Andre memandang Pak Hasan dengan ekspresi malu. Dia menggaruk kepalanya sambil berkata dengan canggung. "Itu...Maaf, Pak, Tapi Ibu saya... sedang dalam perjalanan bisnis."
"Tapi lau mengatakan hal yang sama terakhir kali." Pak Hasan mengulurkan tangannya dan mendorong kacamata di pangkal hidungnya ke atas sembari dan berkata dengan tajam.
"Tapi Ibu saya memang sering bepergian karena pekerjaannya." Andre menatap Pak Hasan dengan mata polos dan melanjutkan ucapannya. "Apakah dia tidak memberitahu Anda saat terakhir kali dia datang ke sekolah?"
"Tapi saat aku bertanya kemarin, kau bilang ibumu tidak sedang dalam perjalanan bisnis dalam beberapa hari terakhir ini."
"Yah, sebenarnya Ibu saya sendiri mendapat panggilan mendadak dari atasannya dan baru saja pergi ke perjalanan bisnis lain tadi malam..." Jawab Andre dengan ragu.
Pak Hasan memandangnya dengan penuh arti dan berkata, "Aku tidak tahu apakah aku harus memercayaimu atau tidak."
Andre terdiam sejenak saat mendengar tanggapan Pak Hasan. Dia menarik napas dalam-dalam dan bersumpah kepada Pak Hasan.
"Tapi Ibu saya benar-benar dalam perjalanan bisnis, Pak. Anda bisa menghubungi dia secara langsung jika Anda tidak percaya pada saya!"
Tapi Pak Hasan hanya melambaikan tangannya dan berkata: "Sudahlah. Aku tidak perlu meneleponnya karena aku tidak peduli.. Bahkan jika ibumu benar-benar berhalangan datang untuk hari ini, kau tetap harus membawa seorang wali murid untuk menemuiku. Selain ibumu, tidak adakah yang mau mengambil tugas itu dari keluargamu?"
"Maaf, Pak Hasan. Tapi saya rasa Anda sendiri tahu bagaimana situasi di keluarga saya ..." Andre melengkungkan bibirnya dan berkata dengan kaku.
"Itu..." Pak Hasan tidak tahu harus berkata apa setelah mendengar ucapan Andre.

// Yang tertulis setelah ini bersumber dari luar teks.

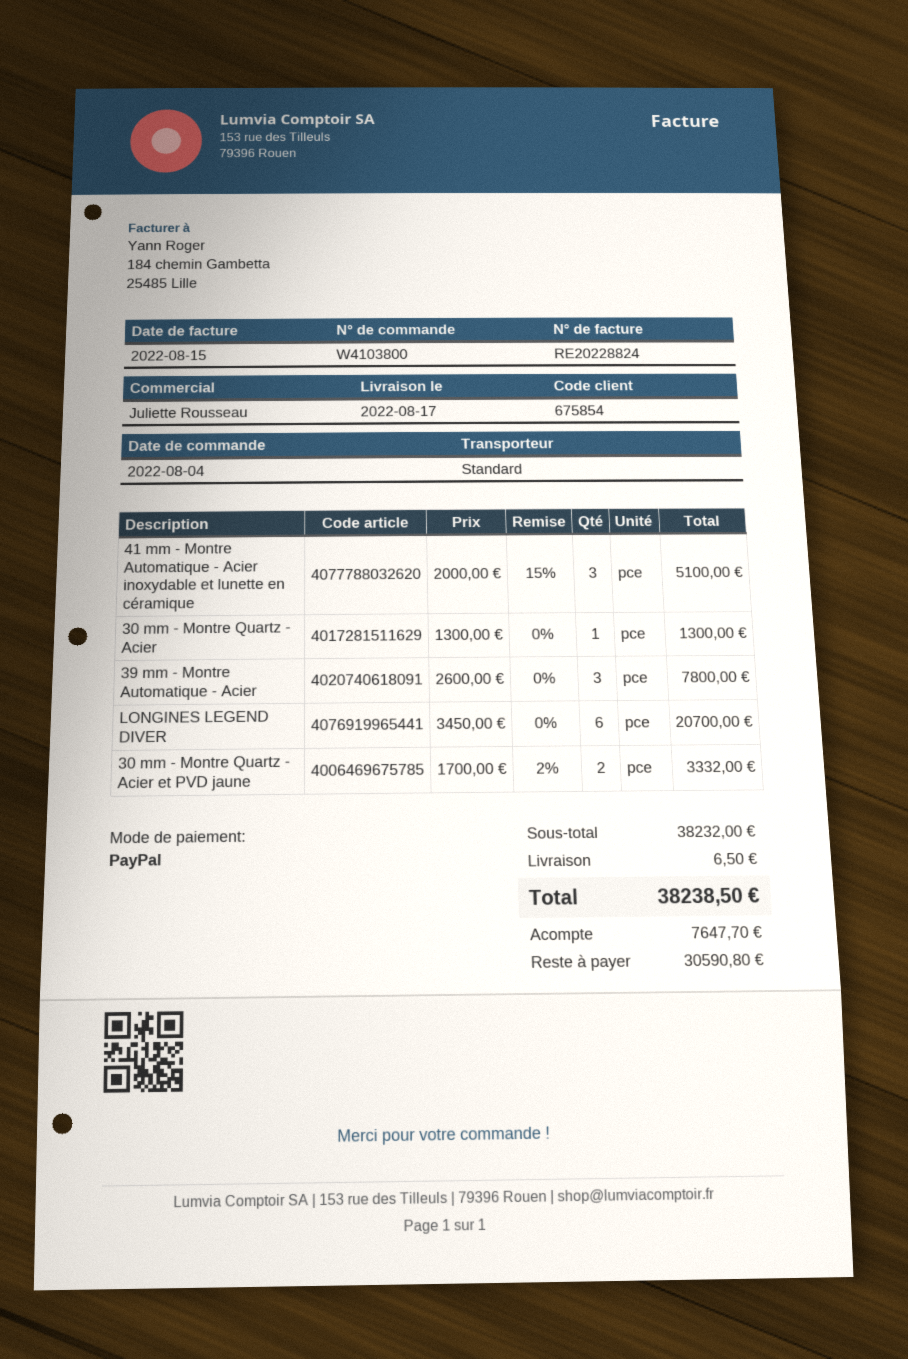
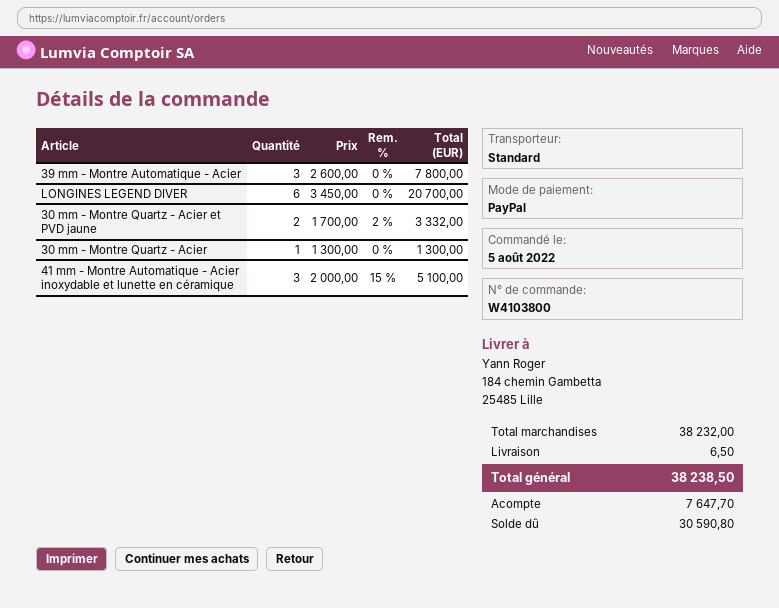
order date: 2022-08-04 -> 2022-08-05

Memang, Pak hasan tahu tentang kondisi keluarga Andre. Ibunya merupakan seorang orang tua tunggal yang sibuk bekerja demi menghidupi mereka, sementara ayah kandung Andre tidak diketahui keberadaannya. Di sisi lain, semua kerabat dalam keluarga Andre berada di provinsi lain. Dan Ngomong-ngomong, ibunya membesarkan Andre sendirian selama bertahun-tahun, dan itu sangatlah sulit baginya.
Saat Andre melihat bahwa Pak Hasan telah berhenti berbicara, dia tiba-tiba berkata, "Tetapi... seorang kerabat datang ke rumah saya kemarin."

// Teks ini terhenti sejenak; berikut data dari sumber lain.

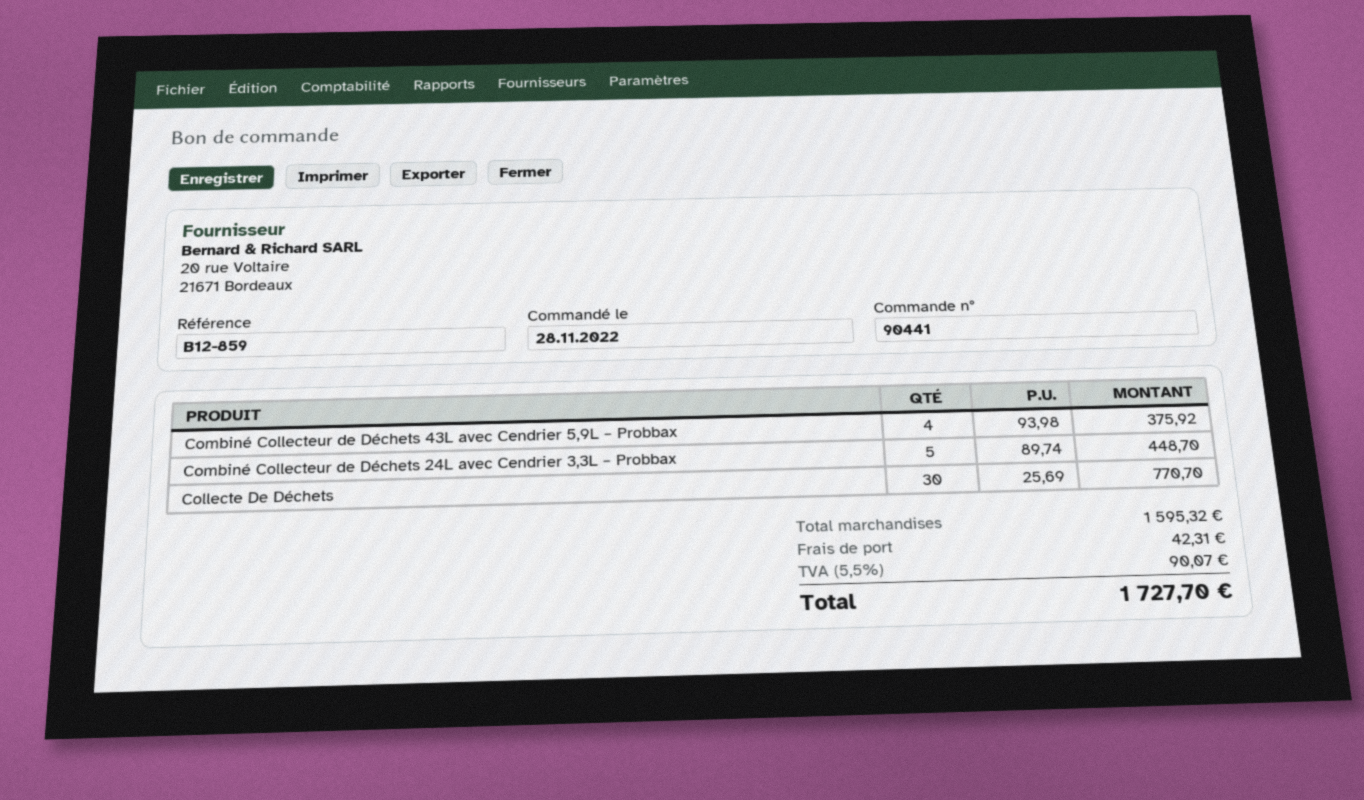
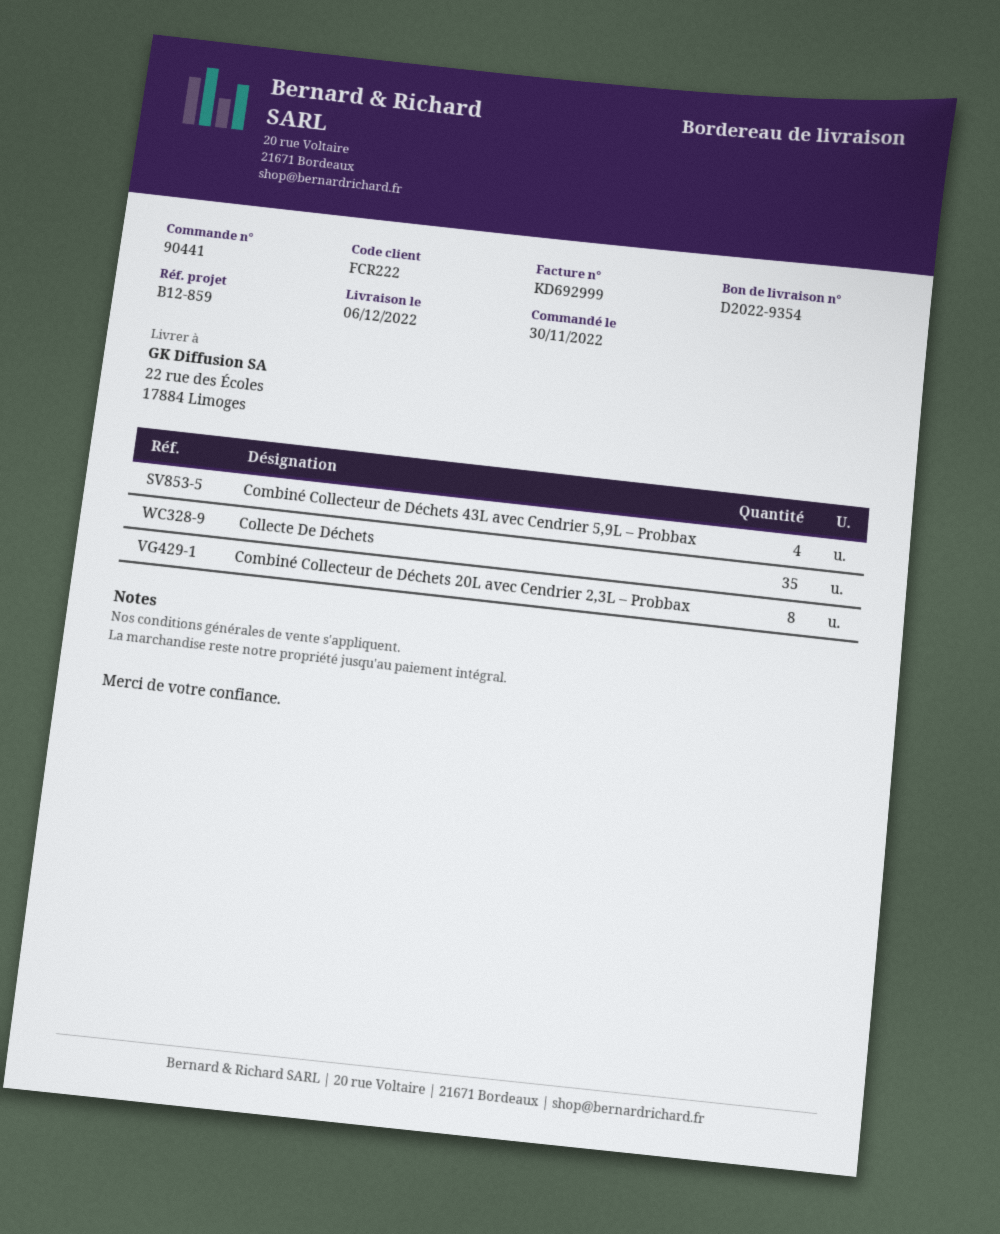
order date: 2022-11-28 -> 2022-11-30
Combiné Collecteur de Déchets 24L avec Cendrier 3,3L – Probbax: 5 -> none
Collecte De Déchets: 30 -> 35
Combiné Collecteur de Déchets 20L avec Cendrier 2,3L – Probbax: none -> 8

"Hah? Lalu?" Pak Hasan mengangkat kepalanya dan kembali menatap Andre.
"Dia adalah kerabat yang memiliki hubungan darah dengan saya, dan dia akan selalu tinggal di rumah kami mulai kemarin. Jadi jika Andre tidak keberatan, saya akan memanggilnya sekarang?" Andre menatap Pak Hasan dengan penuh harap. Kata.

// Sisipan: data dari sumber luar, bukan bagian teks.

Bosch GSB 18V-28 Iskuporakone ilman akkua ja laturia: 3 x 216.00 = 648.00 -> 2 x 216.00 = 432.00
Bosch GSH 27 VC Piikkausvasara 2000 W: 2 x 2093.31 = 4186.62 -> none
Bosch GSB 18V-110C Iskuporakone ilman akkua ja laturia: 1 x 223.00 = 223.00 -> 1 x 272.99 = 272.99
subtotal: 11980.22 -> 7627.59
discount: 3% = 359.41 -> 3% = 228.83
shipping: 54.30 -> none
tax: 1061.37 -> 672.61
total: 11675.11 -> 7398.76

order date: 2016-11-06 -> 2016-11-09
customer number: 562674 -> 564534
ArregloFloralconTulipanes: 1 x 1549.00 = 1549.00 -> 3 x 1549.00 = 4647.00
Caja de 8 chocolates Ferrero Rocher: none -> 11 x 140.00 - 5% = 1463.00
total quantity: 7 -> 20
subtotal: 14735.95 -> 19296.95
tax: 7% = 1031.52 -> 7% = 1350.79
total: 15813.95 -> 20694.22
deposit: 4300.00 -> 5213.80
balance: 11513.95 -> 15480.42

"Kerabatmu?" Pak Hasan menatapnya dengan curiga.
"Ya, anggota keluarga dekat." Andre mengangguk dengan tenang.
"Bisakah dia membuatmu patuh?"
"Ya! Ibu saya meminta saya untuk menjaganya dan mengutamakan dia dalam segala hal."
"..."
Pak Hasan mengerutkan kening dan berpikir sejenak. Pada akhirnya dia menghela nafas dan berkata, "Baiklah, panggil saja dia. Aku tidak keberatan selama dia bisa membuatmu patuh."
"Oke!" Andre buru-buru mengangguk dan berkata, "Saya telah memintanya untuk menemani saya ke sekolah hari ini, dan dia sedang berdiri di luar kantor ini sekarang. Saya akan memanggilnya untuk masuk sekarang."
"Pergilah." Pak Hasan mengangguk dan melepaskan kacamatanya. Kemudian dia mengambil kain kacamata yang ditempatkan di sudut kanan atas meja, dan menyeka kacamatanya.
Mata Andre berkilat dan dia berbalik dengan cepat sebelum berjalan keluar pintu kantor.
Di luar kantor, Andre segera menggandeng tangan kecil Nayla yang dari tadi berdiri diam di luar kantor.
Saat mendengar langkah kaki, Pak Hasan meletakkan kain kacamata di tangannya dan kembali memakai kacamatanya. Kemudian dia kembali memandang Andre.
Dan Pak Hasan benar-benar tercengang saat melihat ke depan.
Dia bisa melihat bahwa kerabat yang dibawa oleh Andre adalah seorang anak perempuan yang sedang memegang boneka perempuan. Tingginya hanya mencapai dada Andre, dan mata bulatnya yang besar menatap Pak Hasan dengan waspada sekaligus penasaran.